Copy Number Signatures: A scalable research and clinical tool?
15 Jun 2022
Copy number signatures (CN Signatures) are the latest addition to COSMIC Mutational Signatures, a reference database of characteristic combinations of mutation types arising from specific mutagenesis processes. Ahead of the paper release, I caught up with one of the leads, Dr Ludmil Alexandrov, to discuss the key findings, utility of the data, and hopes for the future.
Ludmil is a Wellcome Sanger Institute alumnus and is now based at UC San Diego as an Associate Professor in Cellular and Molecular Medicine. His strong computational background lends itself to his research interests of leveraging the information hidden in large-scale omics data for better understanding of the mutational processes causing human cancer, for identifying potential cancer prevention strategies, and for developing novel approaches for targeted cancer treatment.
Q1. Can you give me a one sentence summary of the paper: Signatures of copy number alterations in human cancer?
We have known for a long time that copy number changes are important in cancer. And in this paper, we provide the first comprehensive blueprint of the common patterns of copy number changes across cancer.
Q2. Well that leads quite nicely into my next question: Why are copy number changes important in cancer?

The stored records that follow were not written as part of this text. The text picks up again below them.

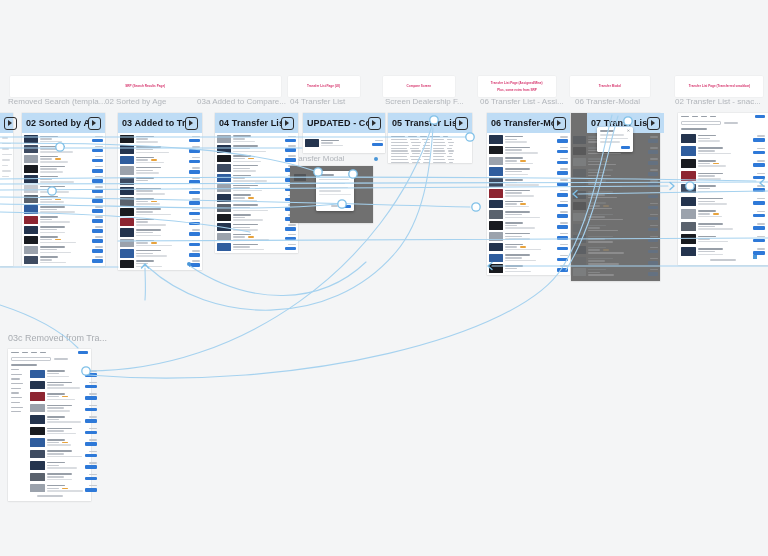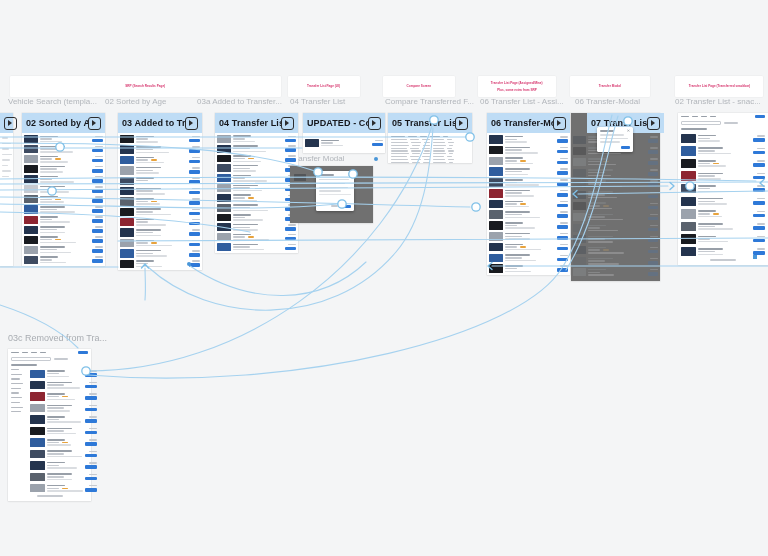"Vehicle Search (templa..." div.ftitle { text: Vehicle -> Removed }
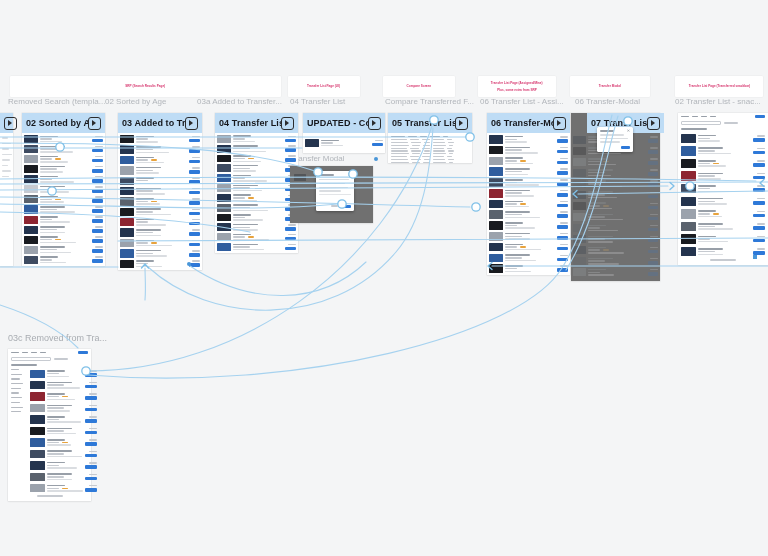"03a Added to Transfer..." div.ftitle { text: Transfer -> Compare }
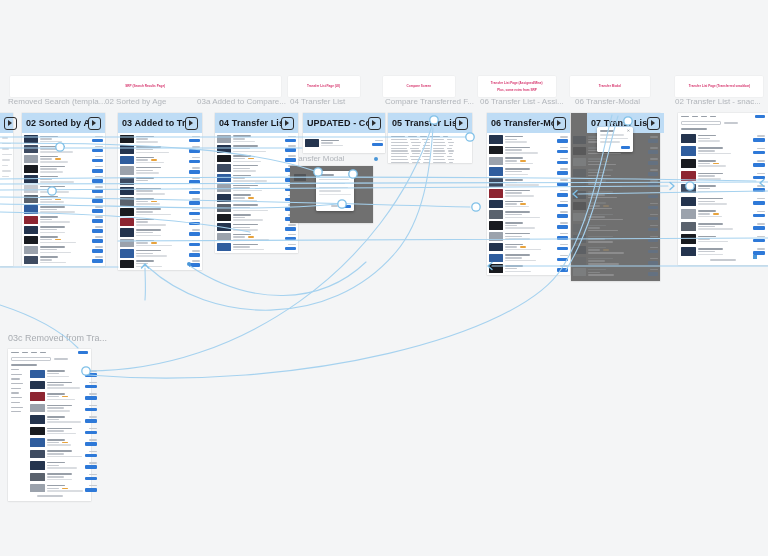"Compare Transferred F..." div.ftitle { text: Compare Transferred -> Screen Dealership }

Well, copy number changes embody any parts of the chromosomes being either lost or gained. If you lose a tumour suppressor gene, then it stops suppressing the tumour development, and that can lead to cancer. And if you gain a gene that has proliferative abilities, then it's going to make the cancer proliferate.
We’ve known that these changes have been very, very important for a long time. But we haven't really understood the processes that generate them. Essentially, this study digs into that specific topic, it says, ‘let's look at what patterns we have and the genomic scars left by this copy number change, then use that to figure out the processes that are generating these specific changes’.
Q3. Can you explain some of the processes attributable to the copy number variants signatures?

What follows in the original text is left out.